User interface change data:
^^^^^^^^^^^^^^^^

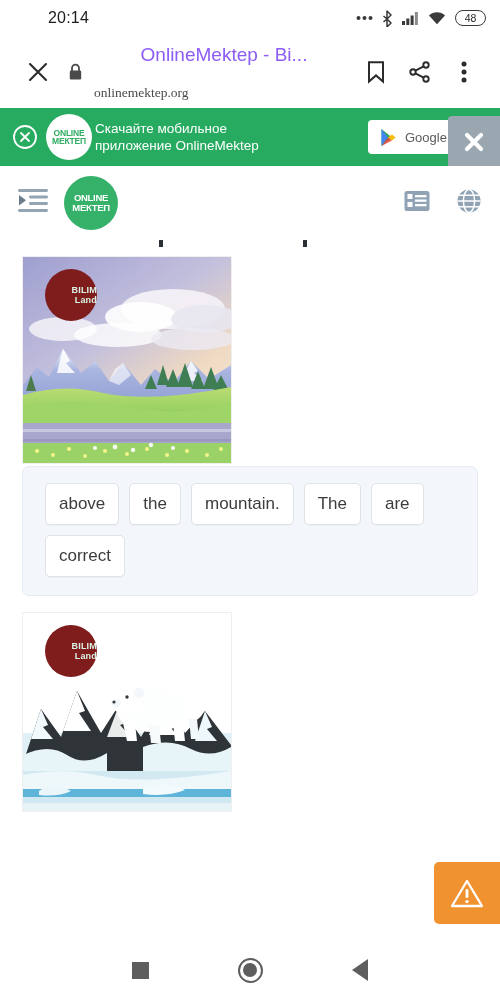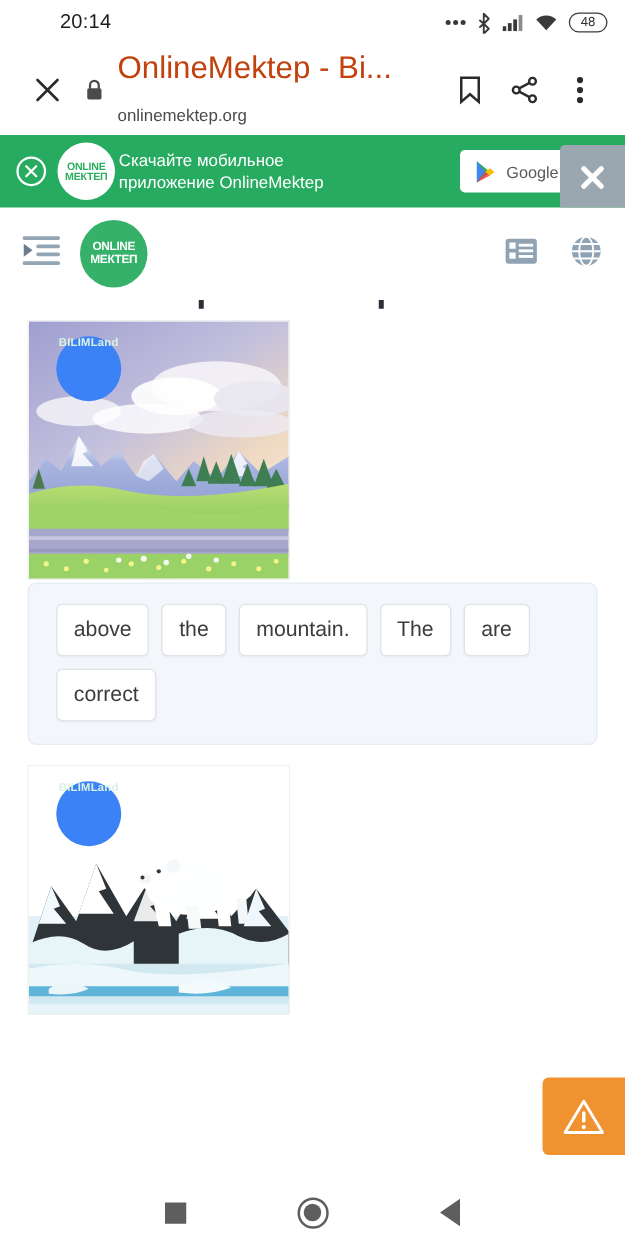--- a/index.html
+++ b/index.html
@@ -36,8 +36,8 @@
   .lock-wrap { width:30px; display:flex; align-items:center; justify-content:center; flex:0 0 auto; }
   .url-block { flex:1 1 auto; min-width:0; padding-left:4px; }
   .url-title {
-    font-size:25px; color:#c2410c; line-height:23px;
-    white-space:nowrap; overflow:hidden; text-overflow:clip;
+    font-size:19px; color:#8b5cf6; line-height:23px;
+    white-space:nowrap; overflow:hidden; text-overflow:clip;text-align:center;
   }
   .url-host { font-size:13.5px; color:#4a4a4a; line-height:18px; margin-top:18px; }
   .chrome-right { display:flex; align-items:center; flex:0 0 auto; }

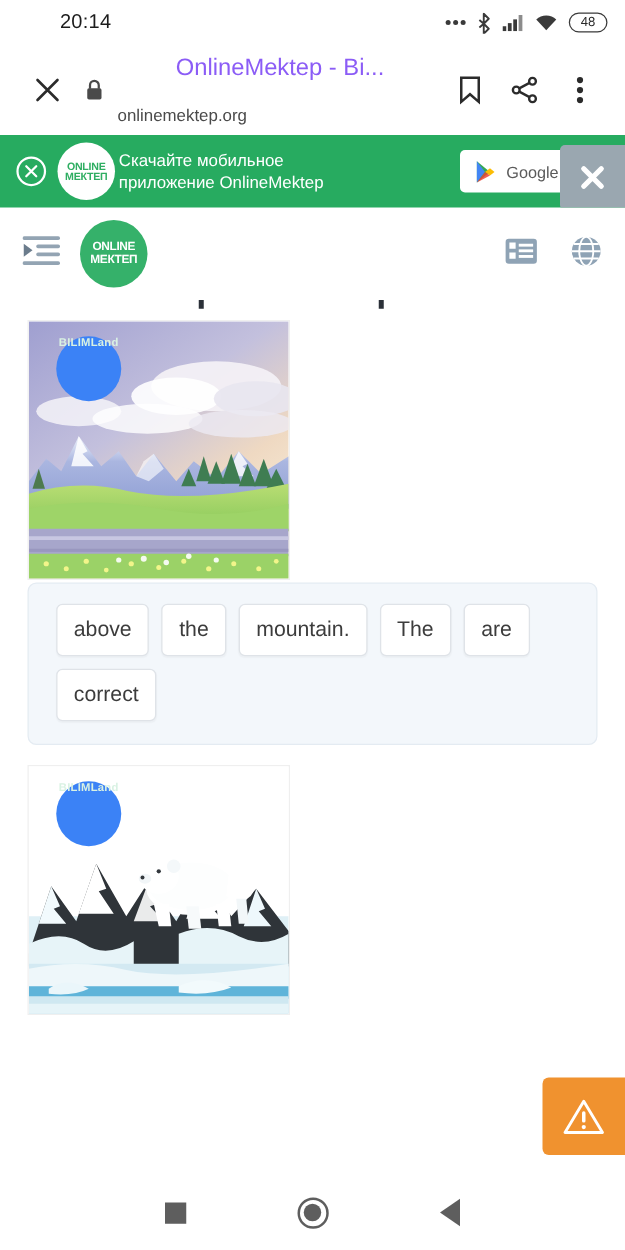--- a/index.html
+++ b/index.html
@@ -39,7 +39,7 @@
     font-size:19px; color:#8b5cf6; line-height:23px;
     white-space:nowrap; overflow:hidden; text-overflow:clip;text-align:center;
   }
-  .url-host { font-size:13.5px; color:#4a4a4a; line-height:18px; margin-top:18px; }
+  .url-host { font-size:13.5px; color:#4a4a4a; line-height:18px; margin-top:18px;font-family:Liberation Serif, serif; }
   .chrome-right { display:flex; align-items:center; flex:0 0 auto; }
 
   

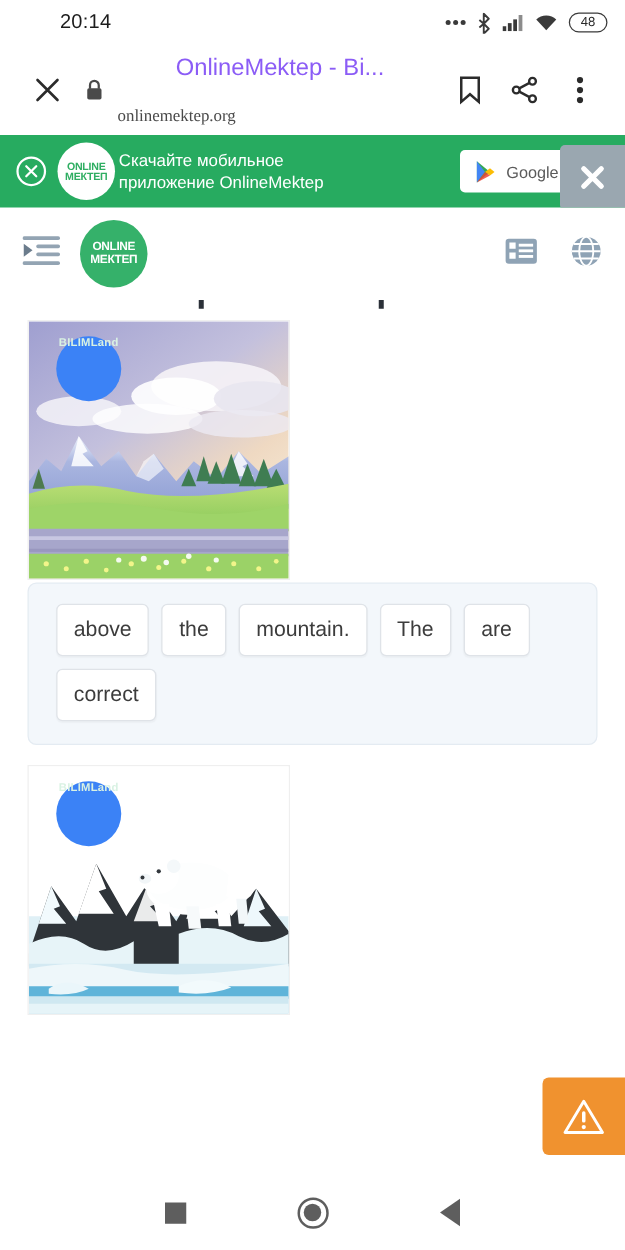--- a/index.html
+++ b/index.html
@@ -102,8 +102,8 @@
   }
   .badge {
     position:absolute; left:22px; top:12px; width:52px; height:52px;
-    border-radius:50%; background:#3b82f6; display:flex; flex-direction:row;
-    align-items:flex-start; justify-content:center; line-height:1.15; z-index:3;
+    border-radius:50%; background:#7f1d1d; display:flex; flex-direction:column;
+    align-items:flex-end; justify-content:center; line-height:1.15; z-index:3;
   }
   .badge span { font-size:9px; font-weight:bold; color:#d9f2e3; letter-spacing:.2px; }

^^^^^^^^^^^^^^^^

* [REQUIRED WORK]:
Gather all lines with the string "background" from the data.

* [EXERCISE RESULT]:
-    border-radius:50%; background:#3b82f6; display:flex; flex-direction:row;
+    border-radius:50%; background:#7f1d1d; display:flex; flex-direction:column;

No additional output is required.